[Data to examine]
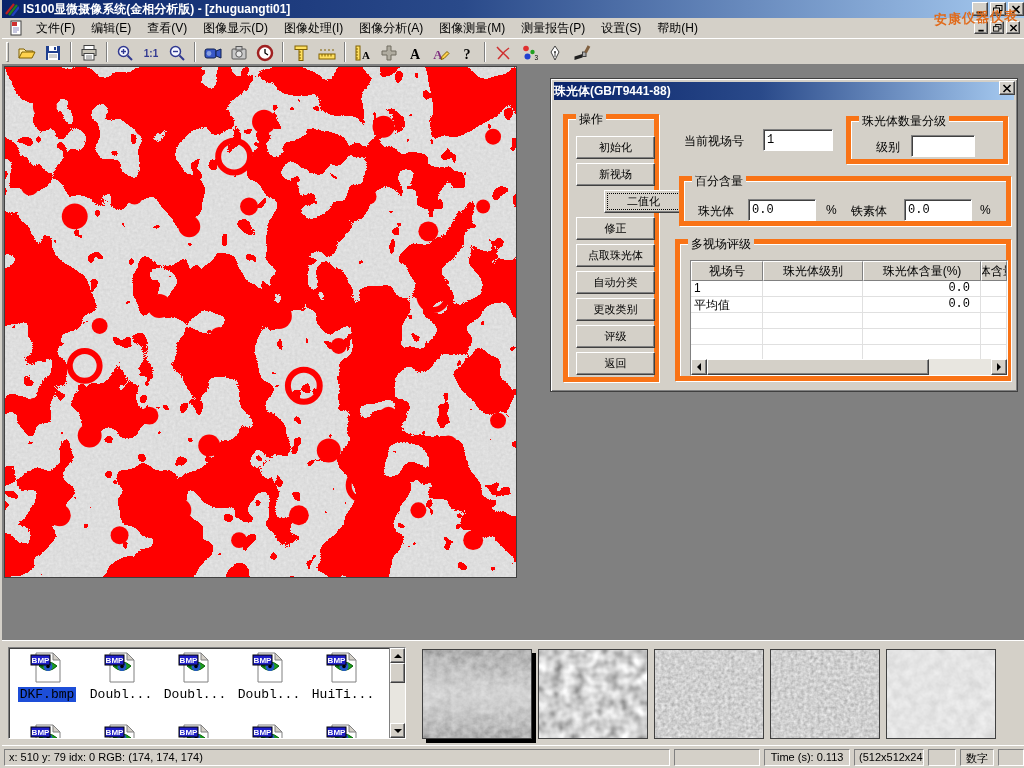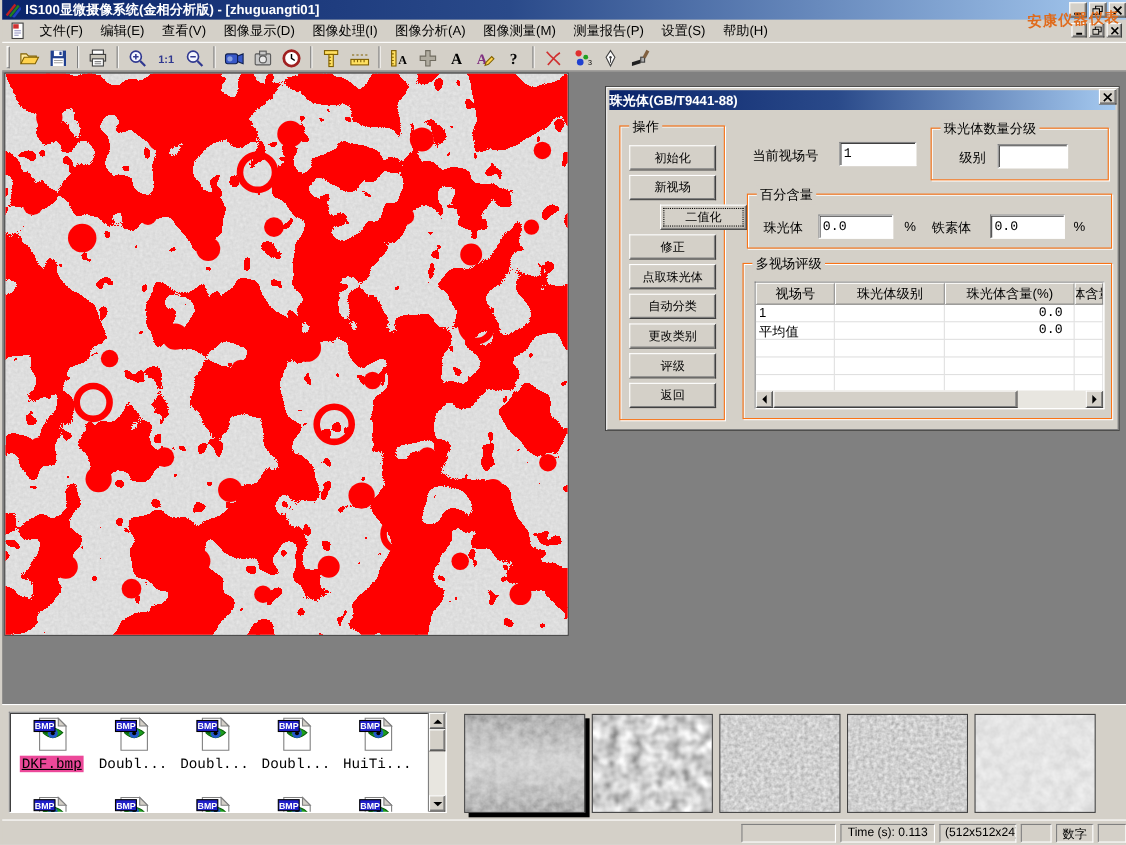--- a/index.html
+++ b/index.html
@@ -45,7 +45,7 @@
     background:linear-gradient(90deg,#0a246a 0%,#2a4a8a 45%,#a6caf0 100%);
     color:#fff; font-weight:bold; display:flex; align-items:center; padding-left:0; white-space:nowrap; }
   .dlg-close { position:absolute; right:2px; top:2px; }
-  .grp { position:absolute; border:1px solid #f97316; box-shadow:1px 1px 0 #fff, inset 1px 1px 0 #fff; }
+  .grp { position:absolute; border:5px solid #f97316; box-shadow:1px 1px 0 #fff, inset 1px 1px 0 #fff; }
   .grp-label { position:absolute; top:-8px; left:8px; background:#d4d0c8; padding:0 3px; white-space:nowrap; }
   .pbtn { position:absolute; left:8px; width:79px; height:23px; background:#d4d0c8;
     border:1px solid; border-color:#fff #404040 #404040 #fff; box-shadow:inset -1px -1px 0 #808080;

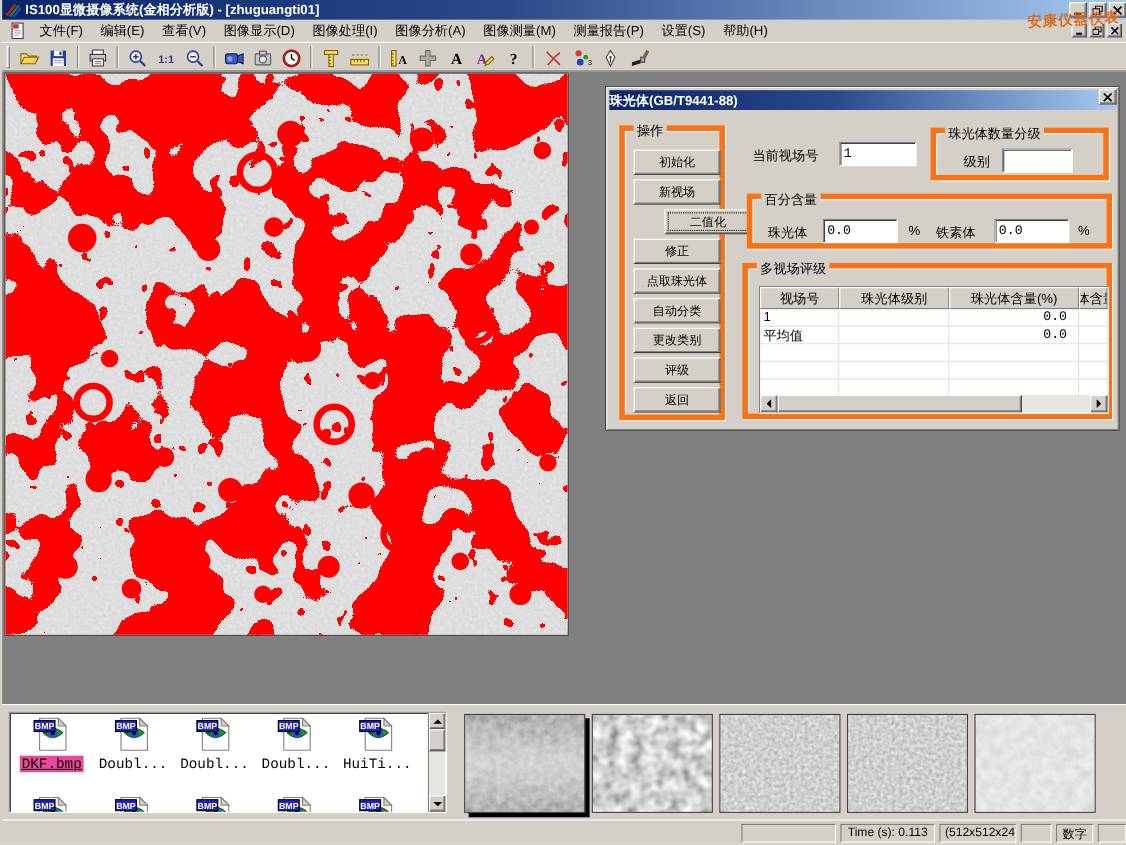--- a/index.html
+++ b/index.html
@@ -88,7 +88,7 @@
   .fitem { position:absolute; width:72px; top:2px; text-align:center; }
   .fitem.row2 { top:74px; }
   .flabel { display:inline-block; font:13px "Liberation Mono","DejaVu Sans Mono",monospace; padding:0 2px; white-space:nowrap; }
-  .fitem.selected .flabel { background:#ec4899;text-decoration:underline; }
+  .fitem.selected .flabel { background:#1d4ed8; }
   .vscroll { position:absolute; right:0; top:0; width:16px; height:100%; background:#e8e6e0; border-left:1px solid #808080; }
   .vbtn { position:absolute; left:0; width:15px; height:15px; background:#d4d0c8; border:1px solid;
     border-color:#fff #404040 #404040 #fff; box-shadow:inset -1px -1px 0 #808080;

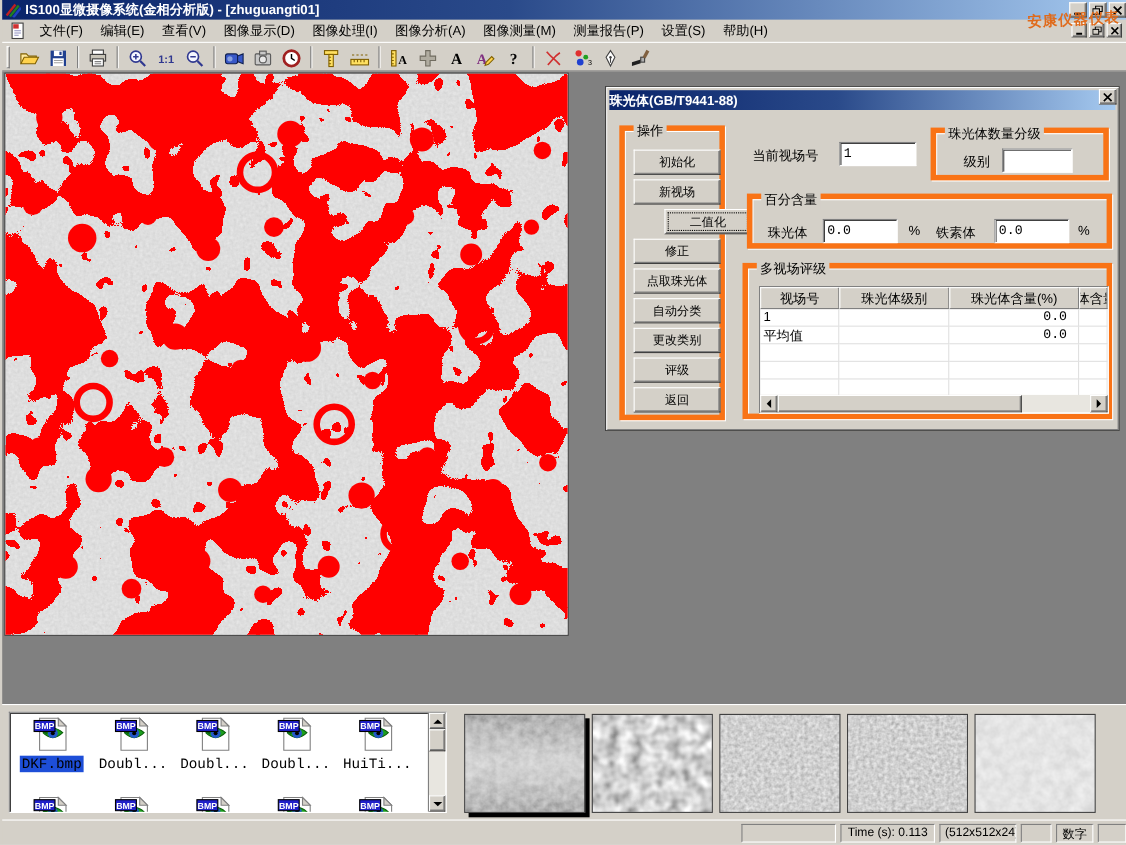--- a/index.html
+++ b/index.html
@@ -643,6 +643,7 @@
   </div>
 
   <div class="statusbar">
+    <div class="spanel" style="left:2px; width:666px;">x: 510 y: 79  idx: 0  RGB: (174, 174, 174)</div>
     <div class="spanel" style="left:672px; width:86px;"></div>
     <div class="spanel center" style="left:762px; width:86px;">Time (s): 0.113</div>
     <div class="spanel center" style="left:852px; width:70px;">(512x512x24)</div>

[What the task requires]
Would you please copy each line of the listing that contains the word "display"?

[Answer space]
     color:#fff; font-weight:bold; display:flex; align-items:center; padding-left:0; white-space:nowrap; }
   .flabel { display:inline-block; font:13px "Liberation Mono","DejaVu Sans Mono",monospace; padding:0 2px; white-space:nowrap; }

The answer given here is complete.